Nevertheless the souls of the dead were not universally believed to depart by the Spirit Path to the other world or to stay there for ever. To a certain extent the doctrines of transmigration found favour with the Fijians. Some of them held that the spirits of the dead wandered about the villages in various shapes and could make themselves visible or invisible at pleasure. The places which these vagrant souls loved to haunt were known to the people, who in passing by them were wont to make propitiatory offerings of food or cloth. For that reason, too, they were very loth to go abroad on a dark night lest they should come bolt upon a ghost. Further, it was generally believed that the soul of a celebrated chief might after death enter into some young man of the tribe and animate him to deeds of valour. Persons so distinguished were pointed out and regarded as highly favoured; great respect was paid to them, they enjoyed many personal privileges, and their opinions were treated with much consideration.[783]

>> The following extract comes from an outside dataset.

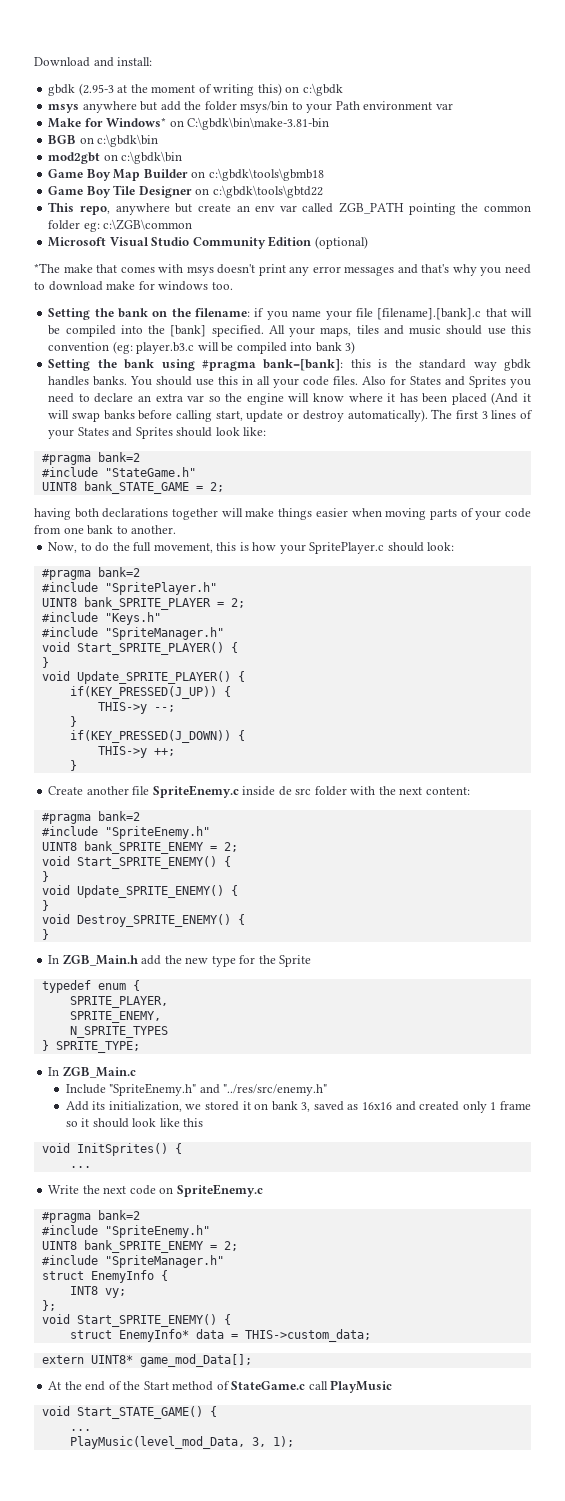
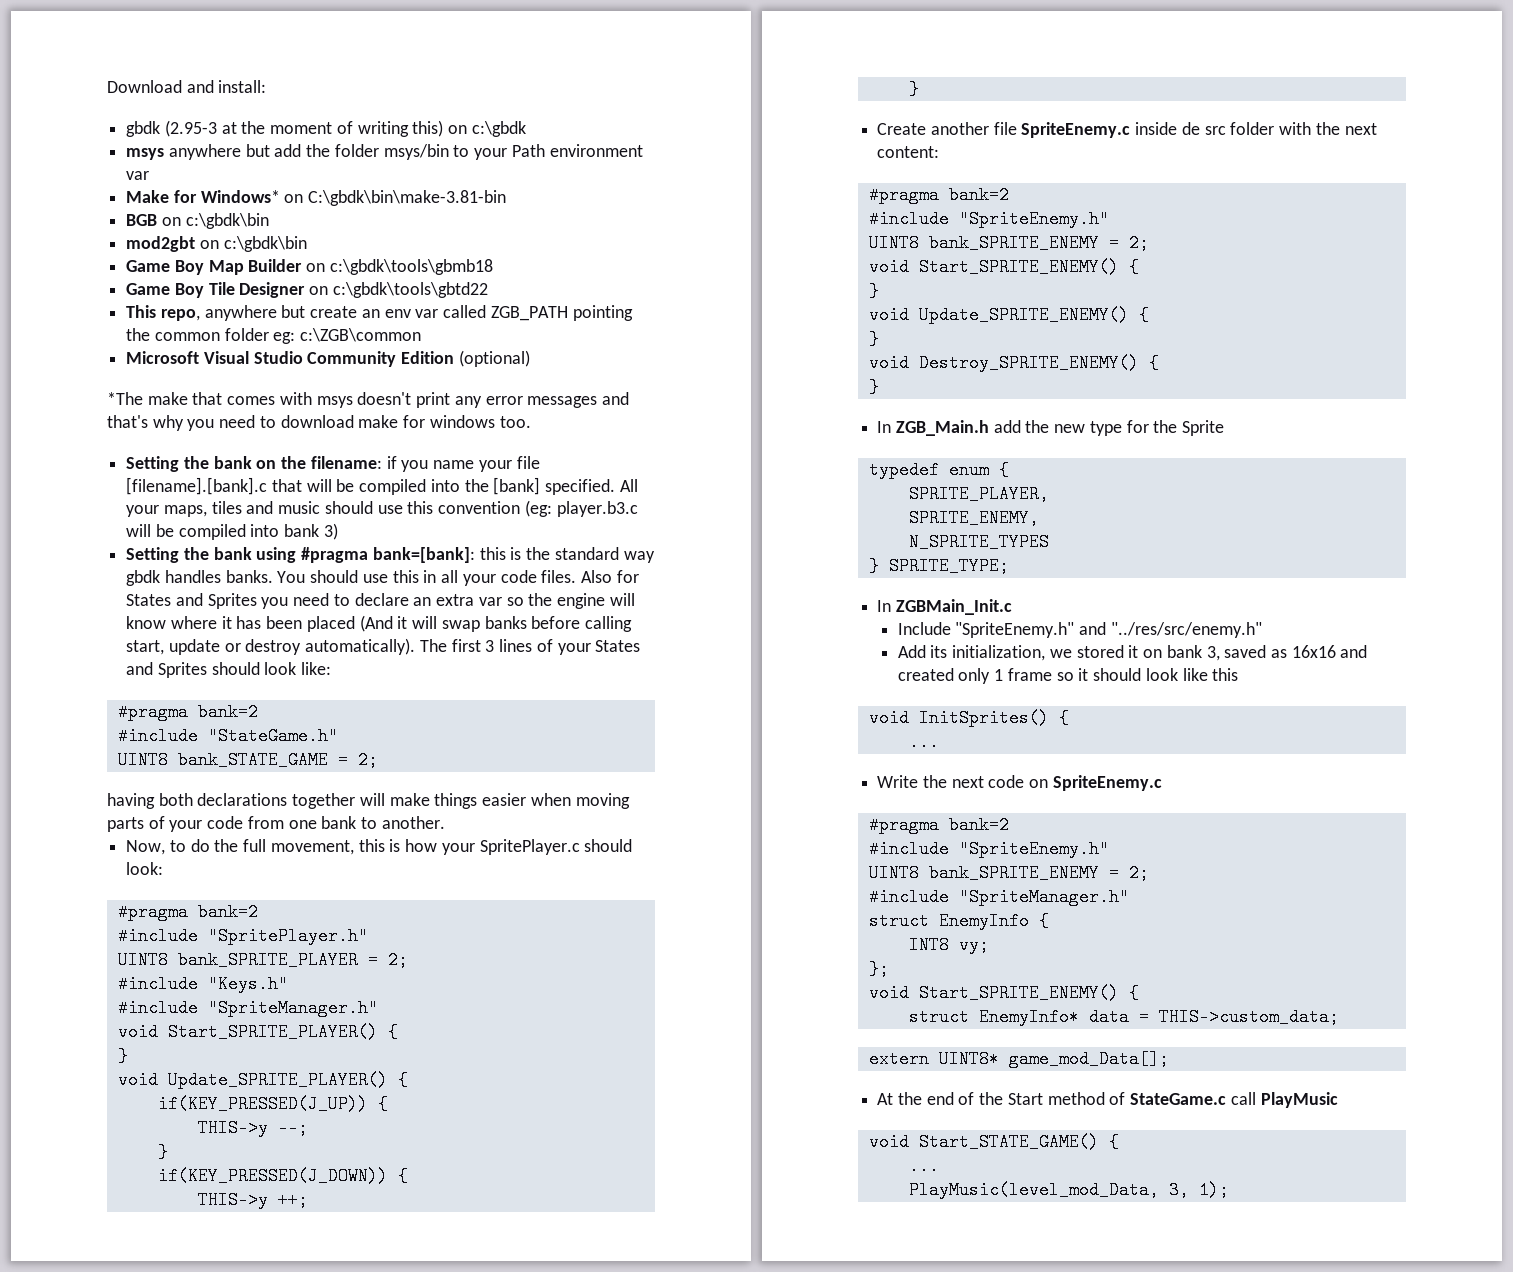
- In ZGB_Main.c
+ In ZGBMain_Init.c

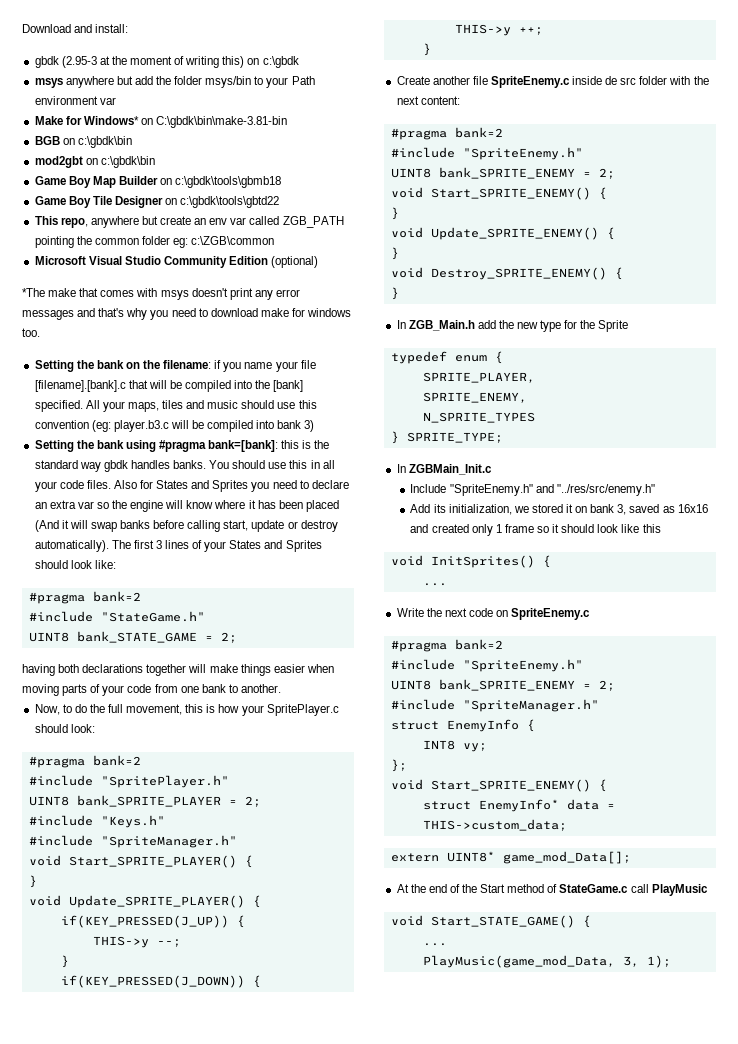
- PlayMusic(level_mod_Data, 3, 1);
+ PlayMusic(game_mod_Data, 3, 1);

Few souls saved under the old Fijian dispensation.
On the whole, when we survey the many perils which beset the way to the Fijian heaven, and the many risks which the souls of the dead ran of dying the second death in the other world or of being knocked on the head by the living in this, we shall probably agree with the missionary Mr. Williams in concluding that under the old Fijian dispensation there were few indeed that were saved. "Few, comparatively," he says, "are left to inhabit the regions of Mbulu, and the immortality even of these is sometimes disputed. The belief in a future state is universal in Fiji; but their superstitious notions often border upon transmigration, and sometimes teach an eventual annihilation."[784]
Concluding observations.
Here I must break off my survey of the natural belief in immortality among mankind. At the outset I had expected to carry the survey further, but I have already exceeded the usual limits of these lectures and I must not trespass further on your patience. Yet the enquiry which I have opened seems worthy to be pursued, and if circumstances should admit of it, I shall hope at some future time to resume the broken thread of these researches and to follow it a little further through the labyrinth of human history. Be that as it may, I will now conclude with a few general observations suggested by the facts which I have laid before you.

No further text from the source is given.